3. Review Your Past Season
“Study the past if you would define the future” – Confucius | It is always important to go back over the previous season and ask each individual athlete the questions around what went well and what could be improved. Examples include:
- Can certain power, pace or swim values be identified that could be improved to help achieve the goal?
- What about that point in the season where injury, illness or fatigue got in the way, what are the Acute Training Load values or the ramp rates that shouldn’t be exceeded?
- What Training Stress Balance (TSB) worked best when racing B-priority races, what was an ideal TSB value for racing at the A-priority race.
- How do the above points change for different sports?
- What are the sport specific metrics, the race specific metrics that need to be monitored for the next season?
All of these points (and a host of others surrounding age, gender, time in sport, life, work, balance etc.) can affect the ATP. With the methods now available to create an ATP, these can be allowed for, modified and exploited or avoided depending on what needs to be achieved. Though this is far out from the end of the season, it is plausible now to set out the targets and the goals based on historic data, and predicted training responses.
4. Carefully Calculate Your Training
“It’s a funny thing, the more I practice, the luckier I get” – Arnold Palmer | Based on targeting Fitness (CTL), the TSS per week can be calculated (or TrainingPeaks can do this automatically). This is important as now we can ensure that the athlete trains to the desired training stress of the race and then the intensity of the race. For example, someone racing an IRONMAN 70.3, may need to look at training for a bike TSS of about 150. They may be aiming for an Intensity Factor®(IF®) of about 0.75. In training that looks like a ride of about 2:40 hours at that IF to reach that training stress, specific to the race. In the base phase, that may look more like a 4 hour ride at an IF of 0.61. This could be increased through the season to the desired IF. Suddenly, organising the training micro cycle by budgeting dosages of training, or TSS per day, setting training and response becomes a lot more accurate as long as there is a reason behind it.
5. Pay Attention to the Details
“When you assume, you make an A** out of U and Me!” – Oscar Wilde | As is often said, it is important to note that the TSS is never equal between sports. Having a different target Fitness (CTL) and ramp rate for different sports helps to negate that. Also, keeping a constant and up-to-date eye on key metrics such as: sFTP, threshold pace, and other inputs to the Performance Management Chart (PMC) that affect the credibility of the plan are critical to ensuring that training is going in the right direction and what is being planned is accurate. However, life can throw people lemons. Irrespective of how much fine tuning and planning goes into it, real life gets in the way; “stuff” happens. The better understood all these intricate parts of planning are, the easier it is to adapt a plan and roll with the punch rather than lie on the floor wondering what just happened.

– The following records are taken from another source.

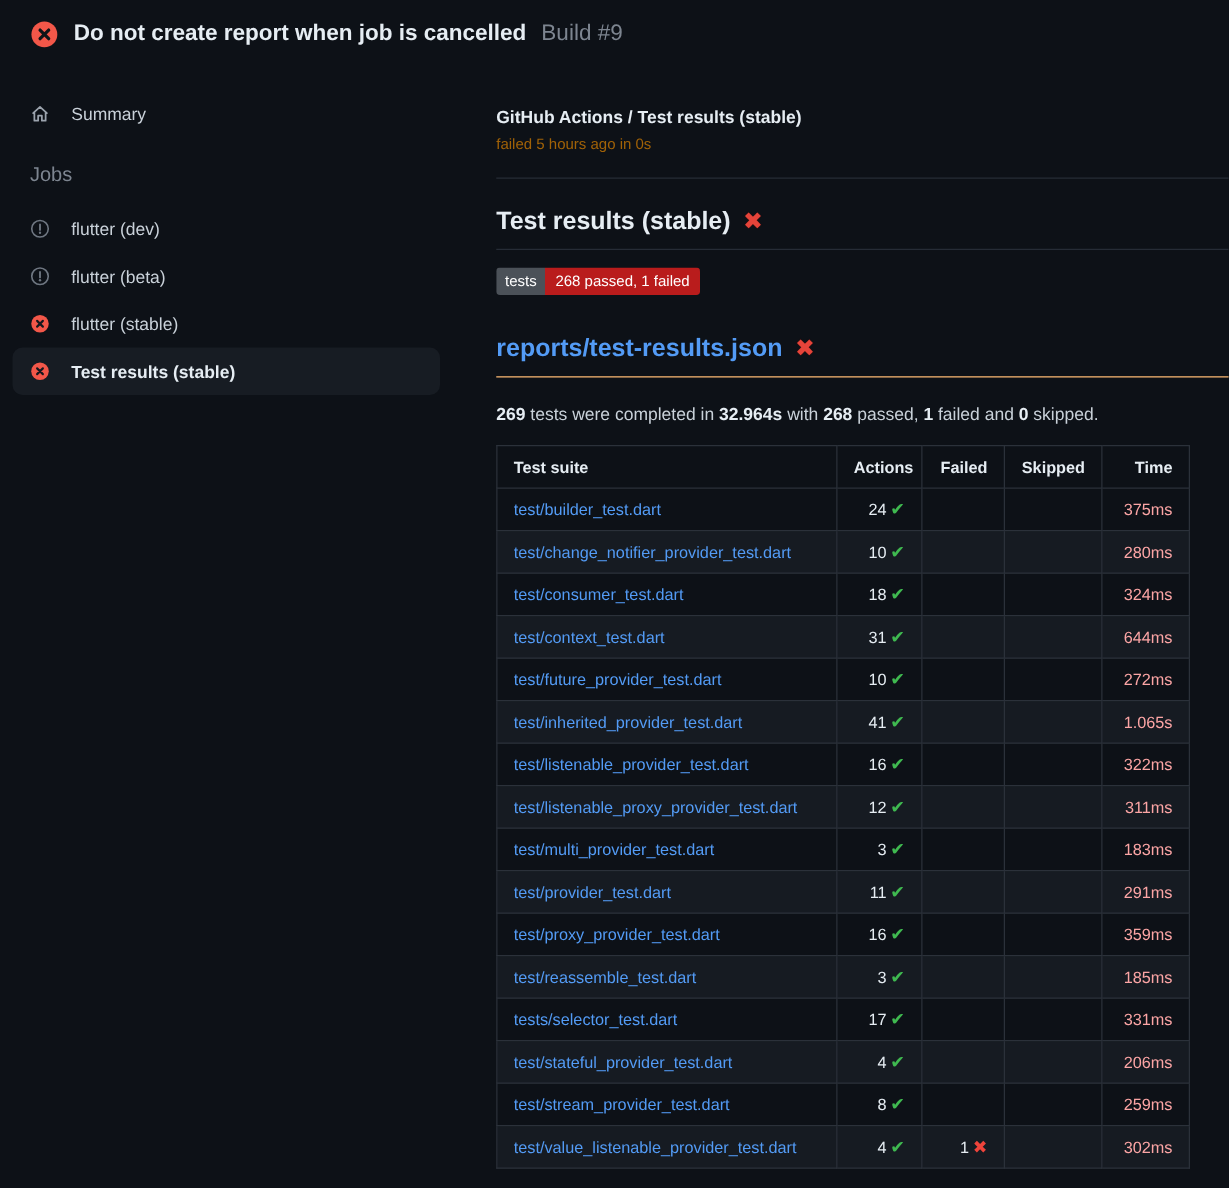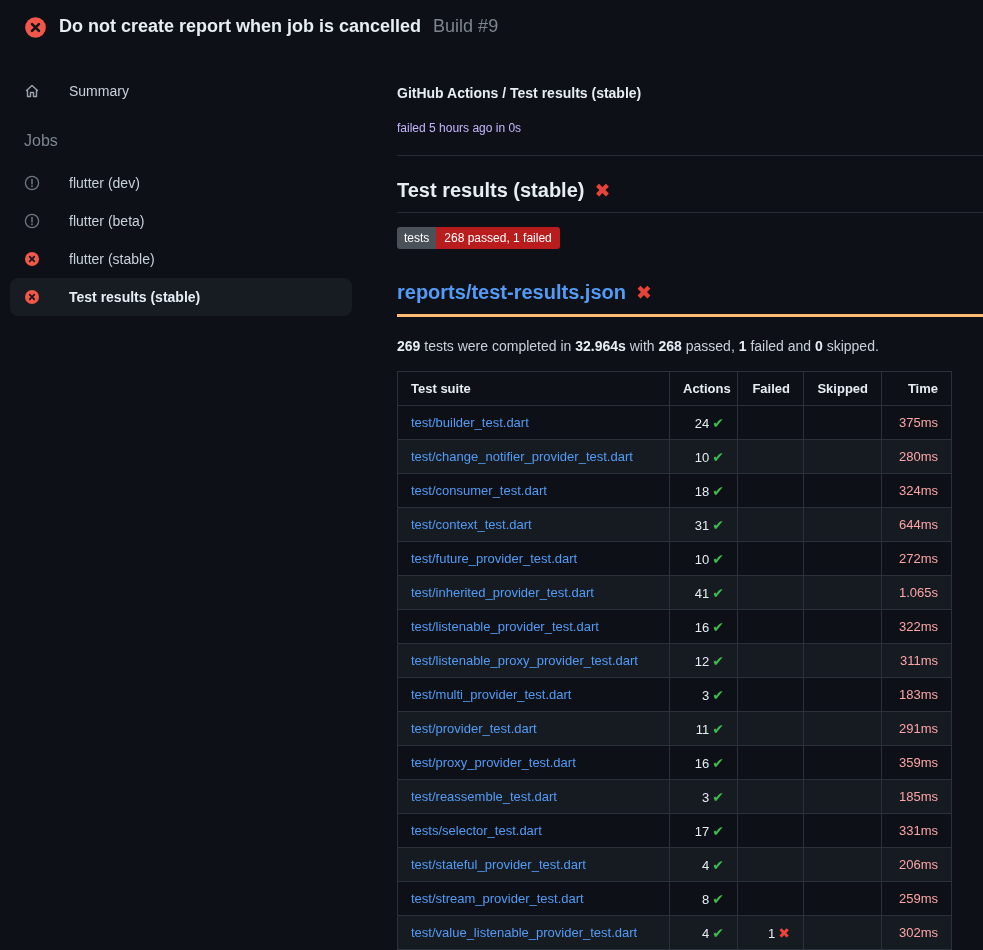--- a/index.html
+++ b/index.html
@@ -23,7 +23,7 @@
   
   .sidebar { position: absolute; left: 10px; top: 72px; width: 342px; }
   .side-item {
-    display: flex; align-items: center; gap: 29px;
+    display: flex; align-items: center; gap: 17px;
     padding: 11px 14px; border-radius: 8px;
     font-size: 14px; color: #c9d1d9; cursor: pointer;
   }

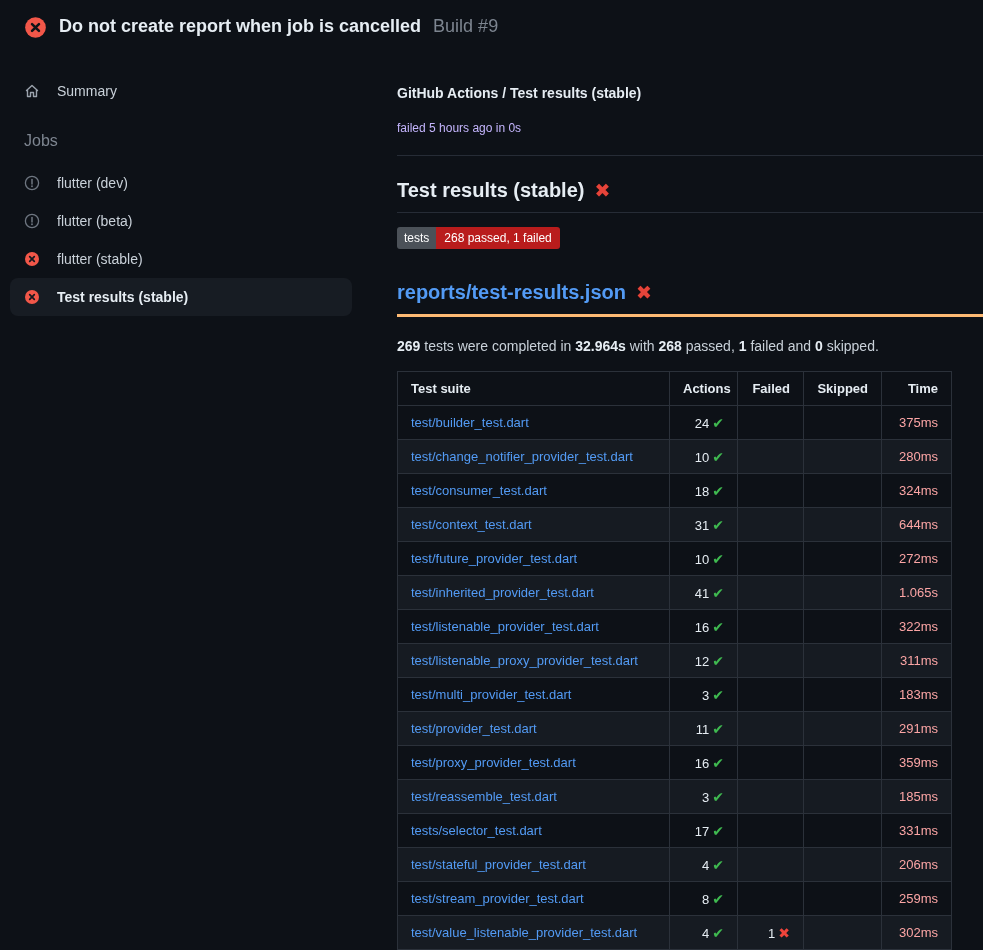--- a/index.html
+++ b/index.html
@@ -35,7 +35,7 @@
   
   .main { position: absolute; left: 397px; top: 85px; width: 586px; }
   .breadcrumb { font-size: 14px; font-weight: 700; color: #e6edf3; }
-  .status-line { font-size: 12px; color: #c4b5fd; margin-top: 20px; }
+  .status-line { font-size: 12px; color: #a16207; margin-top: 7px; }
   .divider { border: 0; border-top: 1px solid #262c36; margin-top: 20px; }
 
   .section-heading {

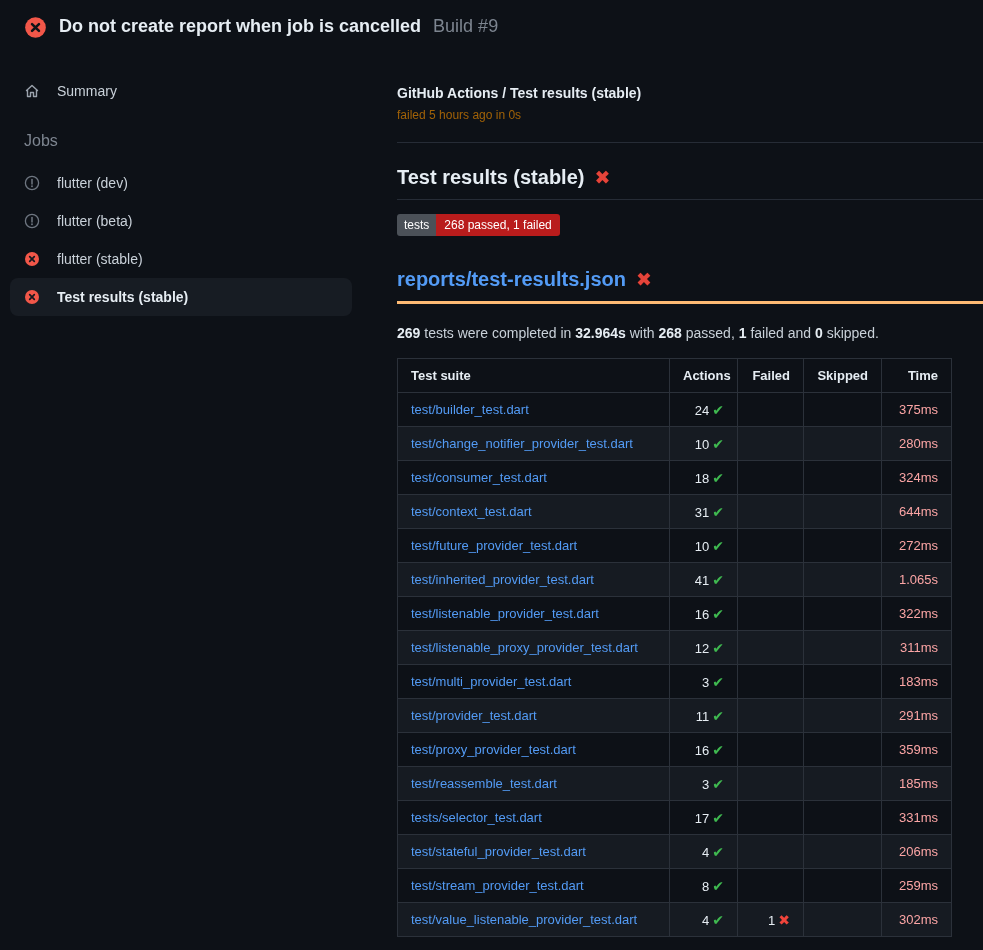--- a/index.html
+++ b/index.html
@@ -51,7 +51,7 @@
   .badge .badge-value { background: #b91c1c; color: #ffffff; padding: 5px 8px; }
 
   .report-heading {
-    margin-top: 32px; padding-bottom: 10px; border-bottom: 3px solid #fdba74;
+    margin-top: 32px; padding-bottom: 10px; border-bottom: 1px solid #fdba74;
     font-size: 20px; font-weight: 700;
     display: flex; align-items: center; gap: 10px;
   }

All of these advancements can be incredibly powerful and can revolutionize how someone plans for a season, and therefore how someone trains and performs through the season. However, without monitoring, adapting and improving the plan, the plan is obsolete. As coaches and as athletes we have been given the chance to advance the way we work, we must now step up and use these changes to their full potential as we all continue to innovate coaching practices.